WORKING DATA:

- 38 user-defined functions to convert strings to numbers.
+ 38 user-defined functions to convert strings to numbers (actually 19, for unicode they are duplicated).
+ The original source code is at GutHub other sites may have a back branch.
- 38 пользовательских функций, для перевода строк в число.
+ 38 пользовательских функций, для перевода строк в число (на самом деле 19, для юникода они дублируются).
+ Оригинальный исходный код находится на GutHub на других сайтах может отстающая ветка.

==

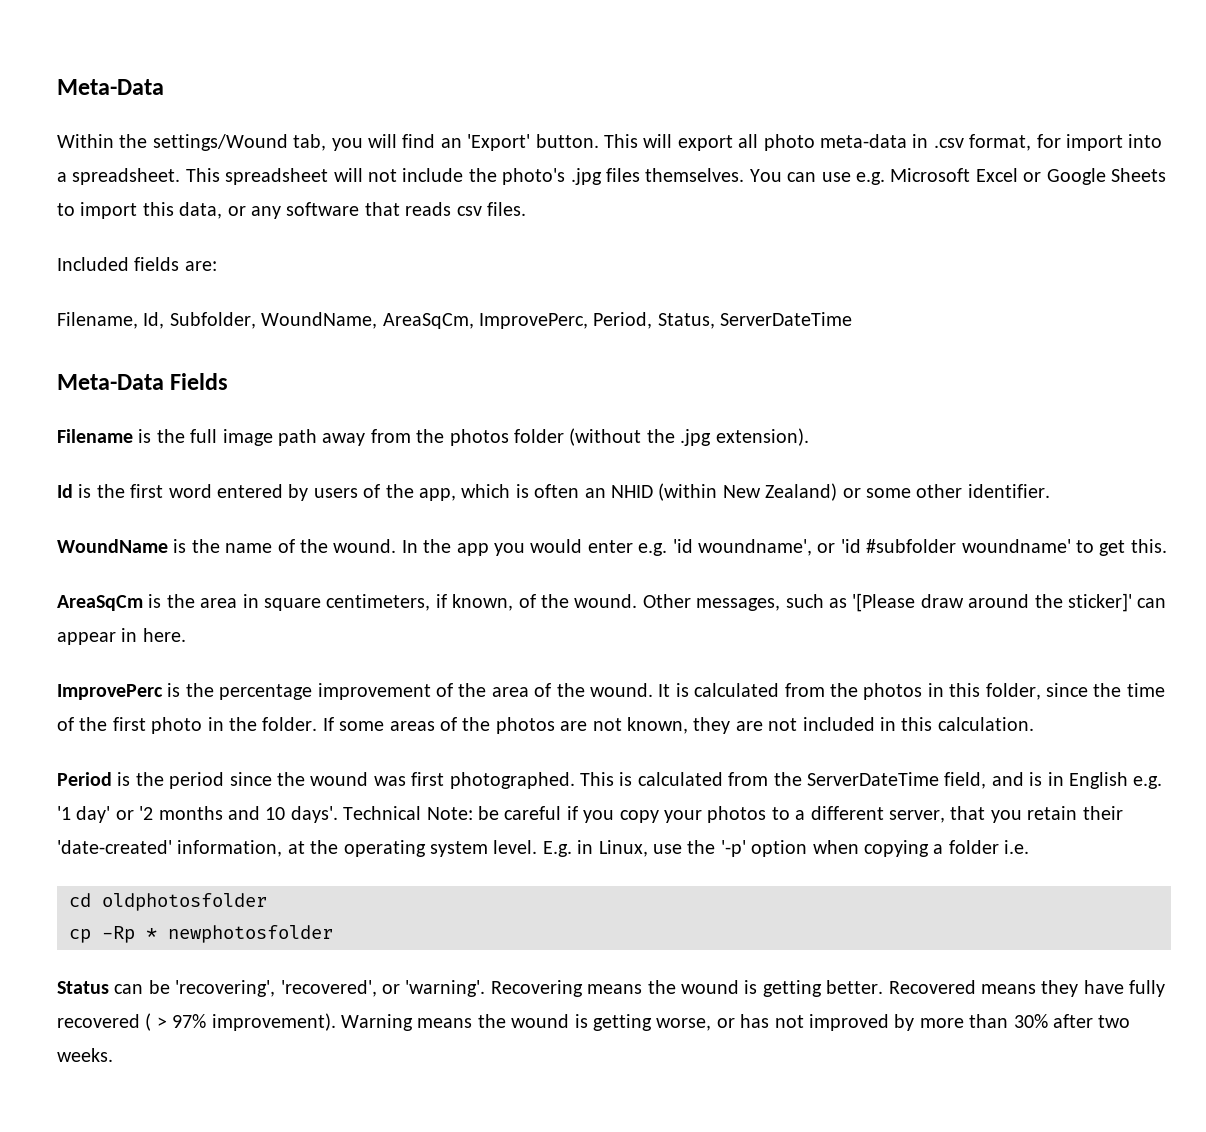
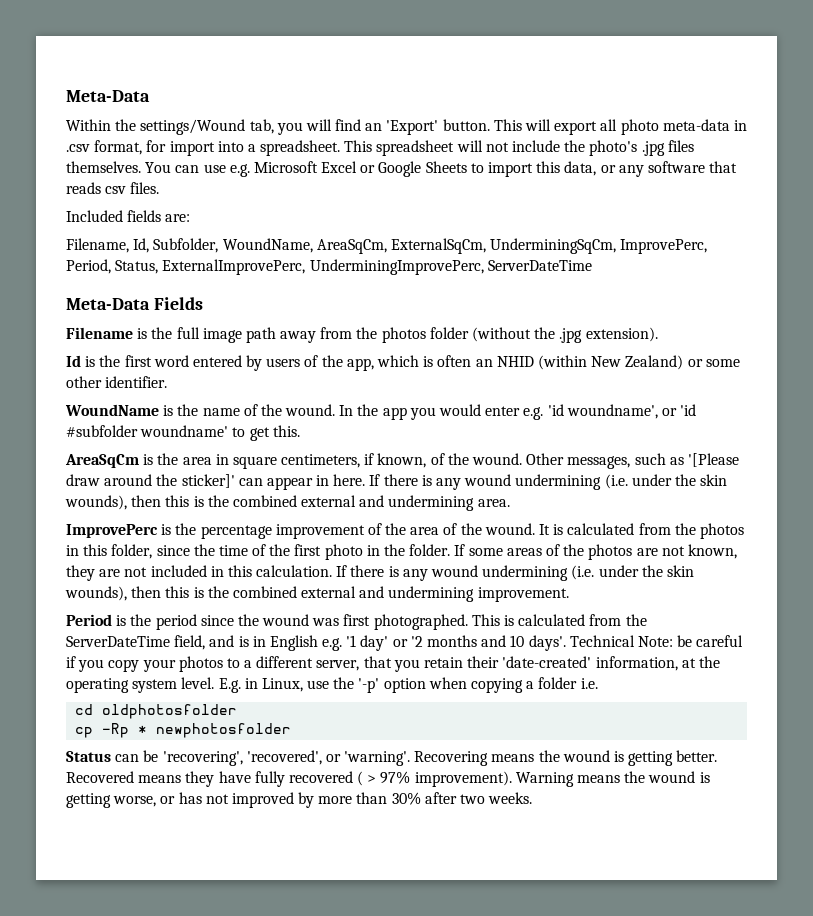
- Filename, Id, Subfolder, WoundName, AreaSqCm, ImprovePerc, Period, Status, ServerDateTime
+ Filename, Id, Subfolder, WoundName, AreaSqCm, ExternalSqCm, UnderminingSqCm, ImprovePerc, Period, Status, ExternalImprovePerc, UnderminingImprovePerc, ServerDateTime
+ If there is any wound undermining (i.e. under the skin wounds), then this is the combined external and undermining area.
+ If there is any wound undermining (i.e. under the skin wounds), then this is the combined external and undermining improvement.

EXERCISE: Begin with the line above that has "- 38 user-defined" and continue through the line that has "может отстающая ветка.", setting each one down exactly. Stop there.

ANSWER:
- 38 user-defined functions to convert strings to numbers.
+ 38 user-defined functions to convert strings to numbers (actually 19, for unicode they are duplicated).
+ The original source code is at GutHub other sites may have a back branch.
- 38 пользовательских функций, для перевода строк в число.
+ 38 пользовательских функций, для перевода строк в число (на самом деле 19, для юникода они дублируются).
+ Оригинальный исходный код находится на GutHub на других сайтах может отстающая ветка.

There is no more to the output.